BEARFIELD v. The STATE.

No. A10A0655.

Decided: July 08, 2010

Cerille Baron Nassau, Jonesboro, for appellant. Tracy G. Lawson, Dist. Atty., Anece Baxter White, Asst. Dist. Atty., for appellee.

Following a jury trial, Joseph Bearfield was convicted of aggravated child molestation;  aggravated assault;  enticing a child for an indecent purpose;  kidnapping;  false imprisonment;  cruelty to children;  burglary;  theft by taking;  and striking an unattended vehicle.   Bearfield filed a motion for new trial, which the trial court denied.   On appeal, Bearfield challenges the sufficiency of the evidence supporting his convictions.   He also contends that the trial court erred in sustaining a hearsay objection to a medical report reflecting that the child victim had made an inconsistent statement and that his trial counsel provided ineffective assistance. We discern no reversible error and affirm.

On appeal from a criminal conviction, the evidence must be viewed in the light most favorable to the verdict, and the defendant no longer enjoys the presumption of innocence;  moreover, an appellate court does not weigh the evidence or determine witness credibility but only determines whether the evidence is sufficient under the standard of Jackson v. Virginia, 443 U.S. 307, 99 S.Ct. 2781, 61 L.Ed.2d 560 (1979).   Conflicts in the testimony of the witnesses, including the [s]tate's witnesses, are a matter of credibility for the jury to resolve.   As long as there is some competent evidence, even though contradicted, to support each fact necessary to make out the [s]tate's case, the jury's verdict will be upheld.   The testimony of a single witness is generally sufficient to establish a fact.

(Citation and punctuation omitted.)  Payne v. State, 269 Ga.App. 662, 662–663, 605 S.E.2d 75 (2004).

The trial evidence showed that Bearfield and the nine-year-old victim, G.G., resided in the same apartment complex.   On September 1, 2007, Bearfield approached G.G. and her friend as they were walking toward G.G.'s residence.   Bearfield asked the girls if they wanted to help him pass out some flyers.   When the girls agreed to help, Bearfield took them to his neighboring apartment.
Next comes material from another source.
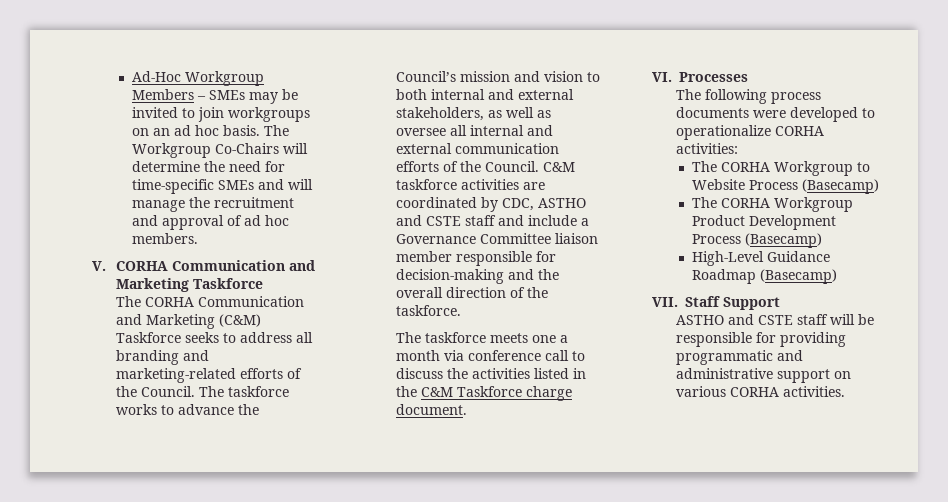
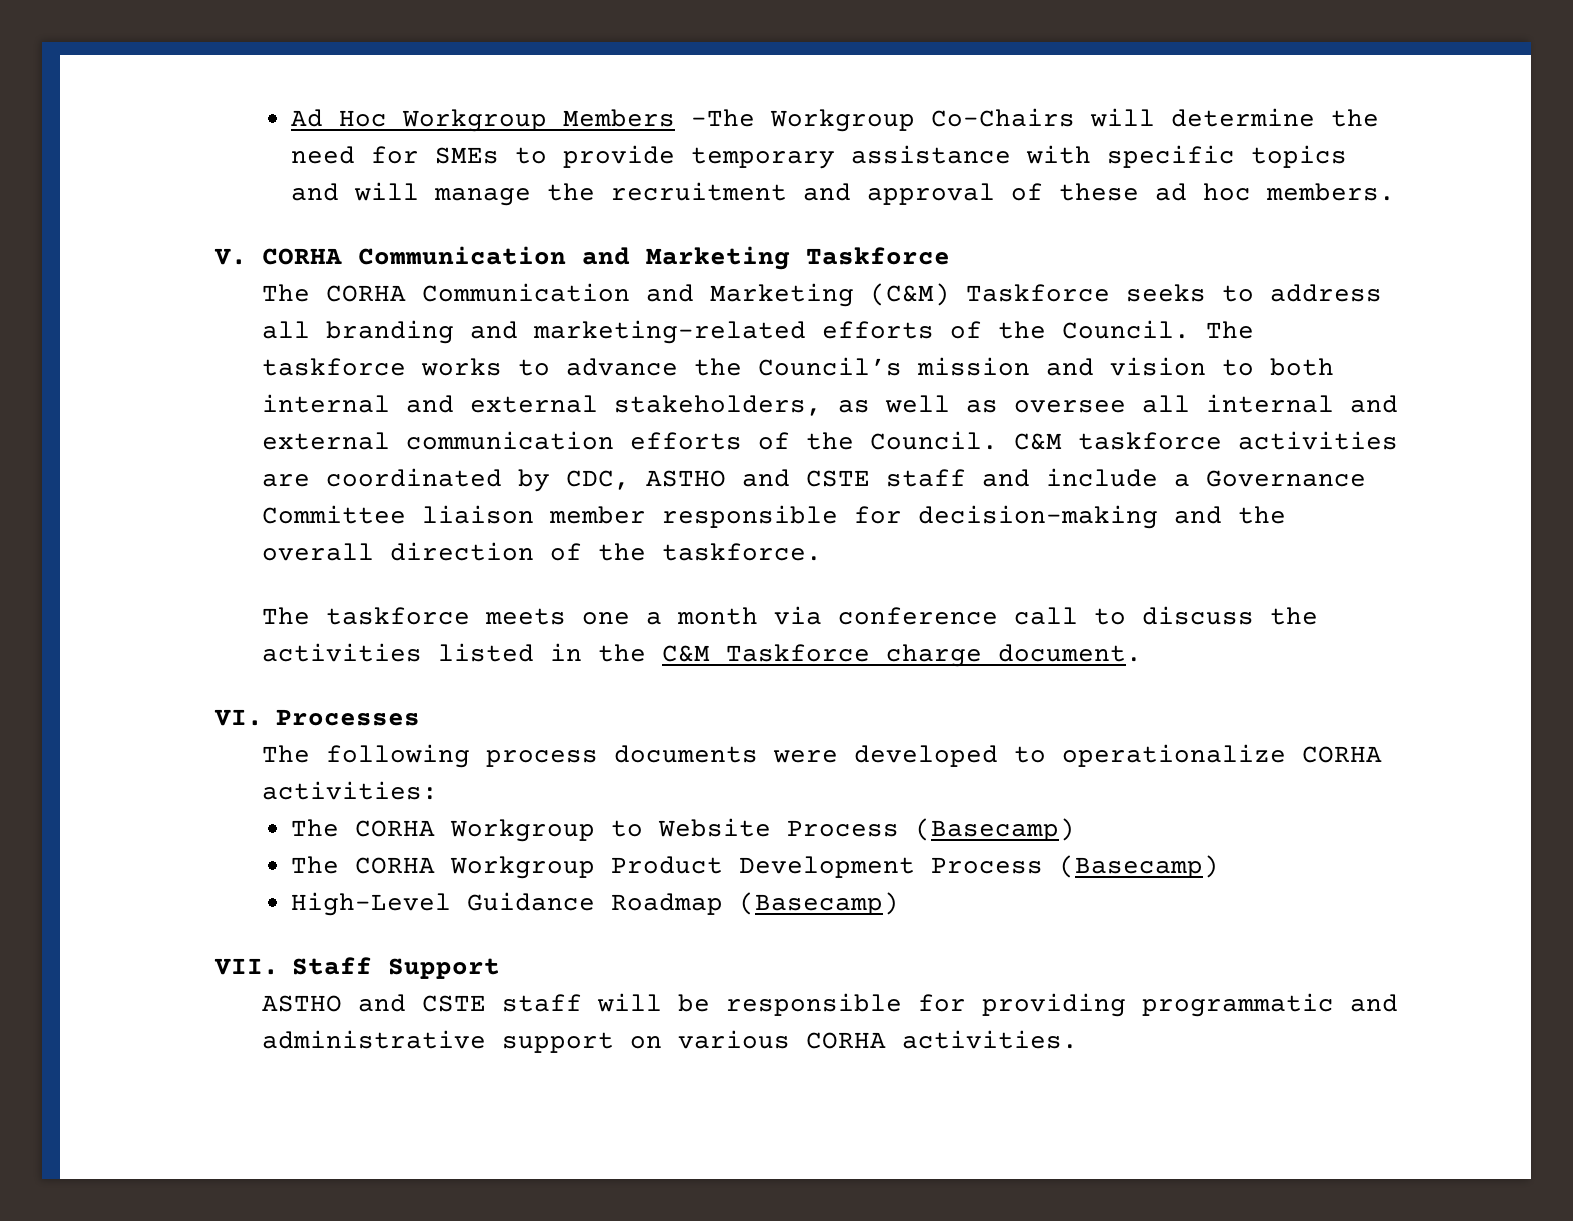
- Ad-Hoc Workgroup Members – SMEs may be invited to join workgroups on an ad hoc basis. The Workgroup Co-Chairs will determine the need for time-specific SMEs and will manage the recruitment and approval of ad hoc members.
+ Ad Hoc Workgroup Members –The Workgroup Co-Chairs will determine the need for SMEs to provide temporary assistance with specific topics and will manage the recruitment and approval of these ad hoc members.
After luring the girls to his apartment, Bearfield instructed G.G.'s friend to leave.   Upon being left alone in the apartment with G.G., Bearfield began squeezing G.G.'s buttocks and told G.G. to pull down her pants.   G.G. complied because she was scared.   Bearfield then told G.G. to turn around.   G.G. attempted to leave the apartment, but Bearfield grabbed her arms and forced her onto the couch.   Bearfield stood behind G.G., pulled down his pants, and attempted to insert his penis into G.G.'s anus.   In describing the incident, G.G. stated that Bearfield's penis touched the area of her anus, which caused her to feel pressure in her buttocks, but that there had been no anal penetration.

The friend informed G.G.'s older brother that Bearfield had taken G.G. to his apartment.   G.G.'s brother went to Bearfield's apartment, knocked on the front door, and asked if G.G. was there.   Bearfield answered, without opening the door, and attempted to disguise his voice in falsetto to sound like a child or a female.   Although Bearfield denied that G.G. was in his apartment, G.G.'s brother did not leave and persisted in his inquiry.   G.G.'s brother then heard G.G. scream for help inside the apartment, and he began kicking the front door to force it open.   Bearfield ran to G.G., picked her up, and threw her off his second story rear balcony.   G.G. was frightened and was “thinking [that her] life was over.”   When G.G. landed on the ground, she sustained injuries to her lip, legs, and stomach.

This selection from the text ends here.